Pasdeloup was sincerely fond of music but he was a very ordinary musician. He had little of Seghers’s feeling and profound comprehension of the art. In Seghers’s hands the popular concerts would have become an admirable undertaking, but Pasdeloup, in spite of his zeal and skill, was able to give them only a superficial and deceptive brilliancy. Besides, Seghers would have worked for the development of the French school whom Pasdeloup, with but few exceptions, kept under a bushel until 1870. Among these exceptions were a symphony by Gounod, one by Gouvy and the overture to Berlioz’s Frances-Juges. Until the misfortunes and calamities of that terrible year the French symphonic school had been repressed and stifled between the Société des Concerts and the Concerts Populaires. Perhaps they were necessary so that this school might be freed and give flight to its fancies.
Chapter XVIII
Rossini
Nowadays it is difficult to form any idea of Rossini’s position in our beautiful city of Paris half a century ago. He had retired from active life a long time before, but he had a greater reputation in his idleness than many others in their activity. All Paris sought the honor of being admitted to his magnificent, high-windowed apartment. As the demigod never went out in the evening, his friends were always sure of finding him at home. At one time or another all sorts of social sets rubbed elbows at his great soirees. The most brilliant singers and the most famous virtuosi appeared at these “evenings.” The master was surrounded by sycophants, but they did not influence him, for he knew their true worth. He ruled his regular following with the hauteur of a superior being who does not deign to reveal himself to the first comer. It is a question how he came to be held in such honor.

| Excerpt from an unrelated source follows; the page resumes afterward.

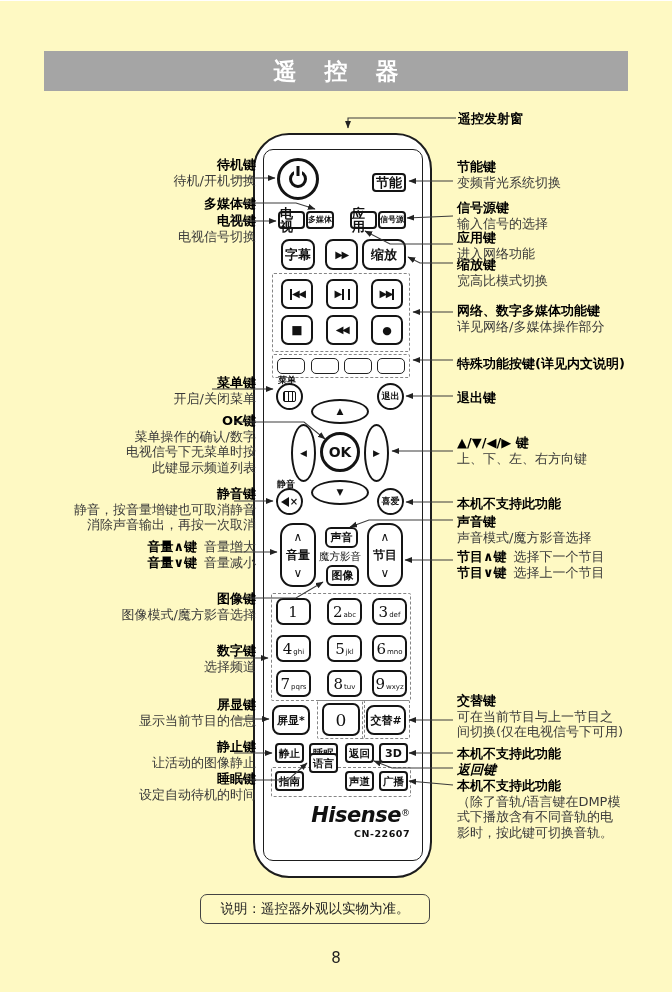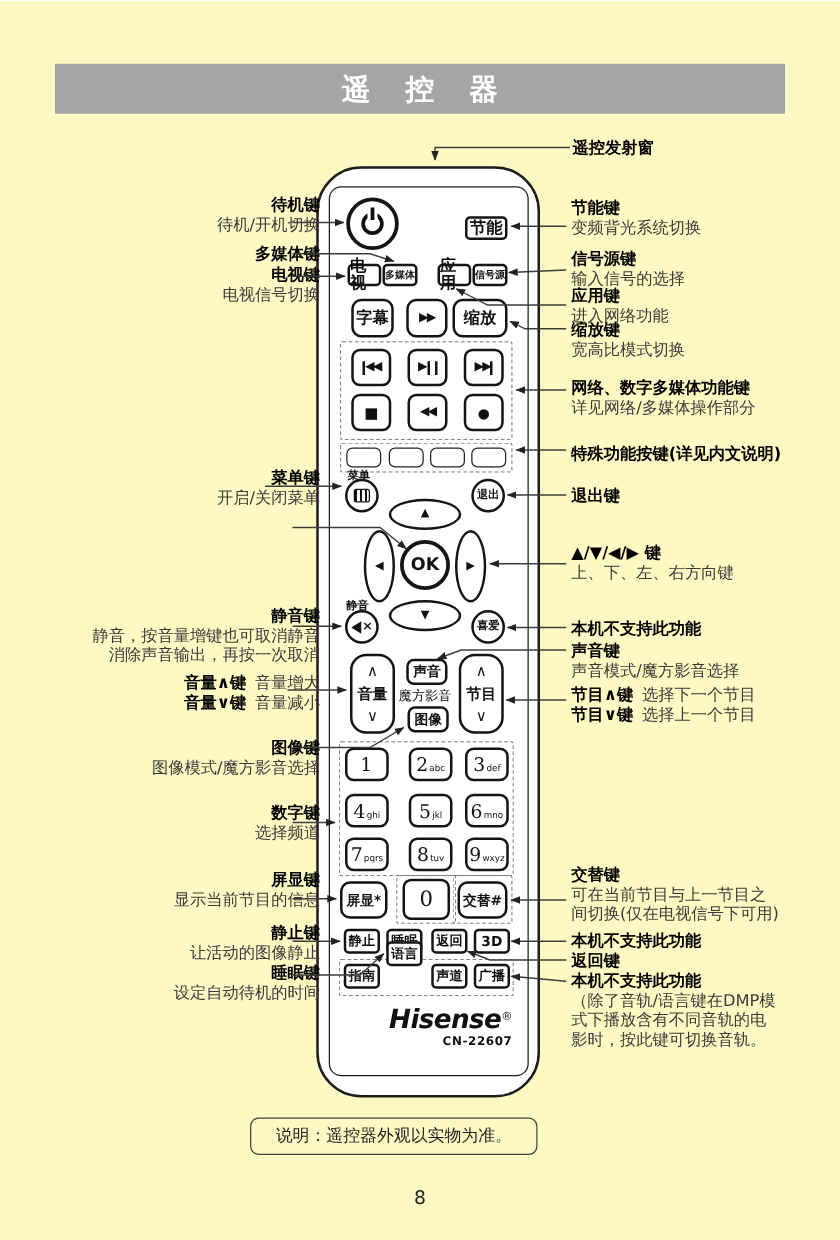"OK键" div.co { html: none -> <div> <div>OK键</div> <div>菜单操作的确认/数字</div> <div>电视信号下无菜单时按</div> <div>此键显示频道列表</div> </div> }
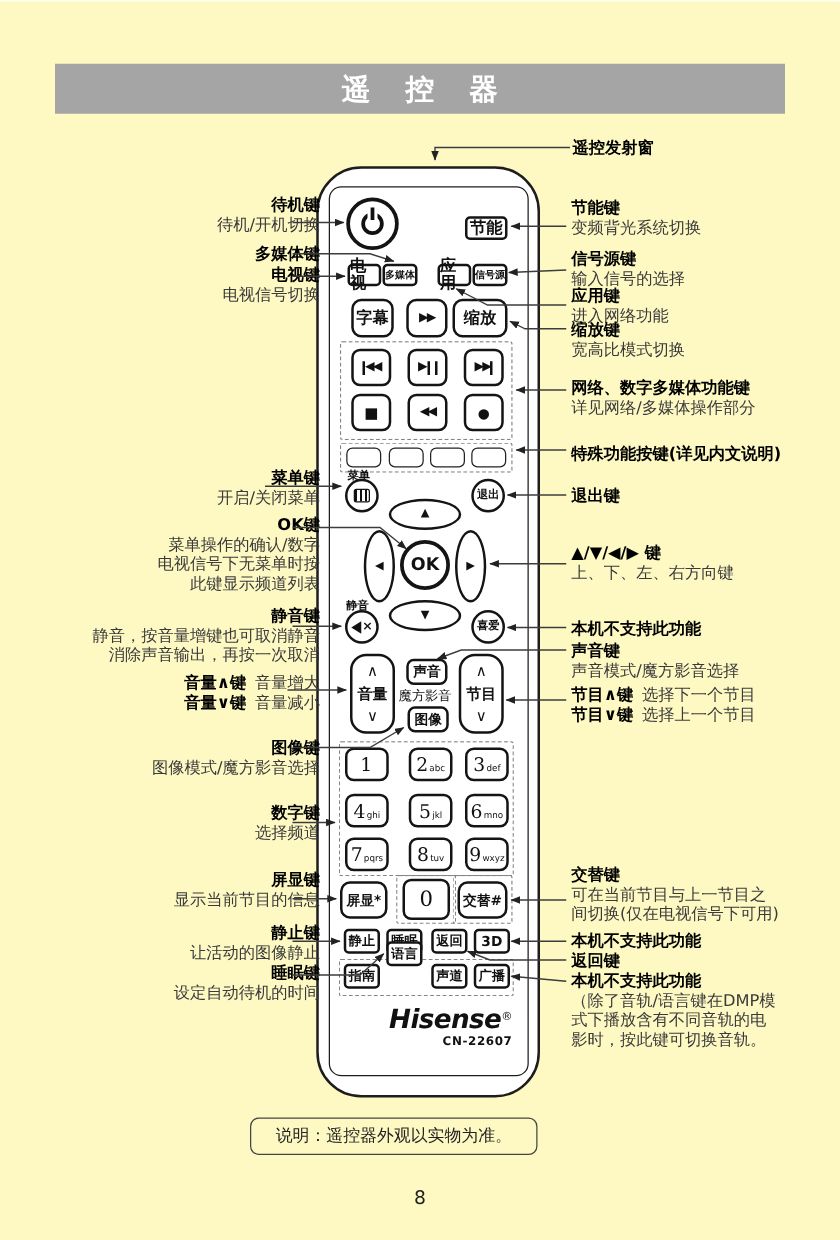"返回键" div.co { font-style: none -> italic }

His works, outside of the Barbier and Guillaume Tell, and some performances of Moïse, belonged to the past. They still went to see Otello at the Théâtre-Italien, but that was to hear Tamberlick’s C diesis. Rossini was under so little illusion that he tried to oppose the effort to have Semiramide put into the repertoire at the Opéra. And, nevertheless, the Parisian public actually worshipped him.
This public—I am speaking now of the musical public or what is called that—was divided into two hostile camps. There were the lovers of melody who were in the large majority and included the musical critics; and, on the other side, the subscribers to the Conservatoire and the Maurin, Alard and Amingaud quartets. They were devotees of learned music; “poseurs,” others said, who pretended to admire works they did not understand at all.
There was no melody in Beethoven; some even denied that there was any in Mozart. Melody was found, we were told, only in the works of the Italian school, of which Rossini was the leader, and in the school of Herold and Auber, which was descended from the Italian.
The Melodists considered Rossini their standard bearer, a symbol to rally around, even though they had just obtained good prices for his works at the second-hand shops and now permitted them to fall into oblivion.
From some words he let fall during our intimacy I can state that this neglect was painful to him. But it was a just—perhaps too just—retribution for the fatality with which Rossini, doubtless in spite of himself, served as a weapon against Beethoven. The first encounter was at Vienna where the success of Tancred crushed forever the dramatic ambitions of the author of Fidelio; later, at Paris, they used Guillaume Tell in combating the increasing invasion of the symphony and chamber music.
I was twenty when M. and Mme. Viardot introduced me to Rossini. He invited me to his small evening receptions and received me with his usual rather meaningless cordiality. At the end of a month, when he found that I asked to be heard neither as a pianist nor as a composer, he changed his attitude. “Come and see me tomorrow morning,” he said. “We can talk then.”